# What the task requires
Reproduce, unaltered, the line with "[694,1250,796,1271] 그런 점에서" along with every line that follows it in the records, up to the last.

# Information

»»

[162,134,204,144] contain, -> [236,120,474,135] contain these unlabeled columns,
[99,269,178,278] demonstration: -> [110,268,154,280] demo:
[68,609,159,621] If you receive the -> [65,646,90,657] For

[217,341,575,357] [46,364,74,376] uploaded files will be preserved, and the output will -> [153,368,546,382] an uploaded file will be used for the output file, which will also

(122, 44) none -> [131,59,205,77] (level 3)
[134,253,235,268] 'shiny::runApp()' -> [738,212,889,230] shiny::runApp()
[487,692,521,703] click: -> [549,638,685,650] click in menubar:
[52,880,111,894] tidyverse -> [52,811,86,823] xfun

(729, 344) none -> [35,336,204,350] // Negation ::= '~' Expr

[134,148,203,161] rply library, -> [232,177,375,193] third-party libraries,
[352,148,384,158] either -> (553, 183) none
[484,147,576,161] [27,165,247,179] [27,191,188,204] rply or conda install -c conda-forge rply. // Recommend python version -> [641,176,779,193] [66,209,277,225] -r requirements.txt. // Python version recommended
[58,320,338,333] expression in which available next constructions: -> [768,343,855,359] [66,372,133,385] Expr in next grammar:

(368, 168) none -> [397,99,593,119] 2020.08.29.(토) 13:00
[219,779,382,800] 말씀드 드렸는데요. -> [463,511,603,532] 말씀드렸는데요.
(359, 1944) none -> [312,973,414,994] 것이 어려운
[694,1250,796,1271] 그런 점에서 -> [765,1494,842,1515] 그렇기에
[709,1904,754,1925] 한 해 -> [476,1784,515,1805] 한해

««

# Response area
[694,1250,796,1271] 그런 점에서 -> [765,1494,842,1515] 그렇기에
[709,1904,754,1925] 한 해 -> [476,1784,515,1805] 한해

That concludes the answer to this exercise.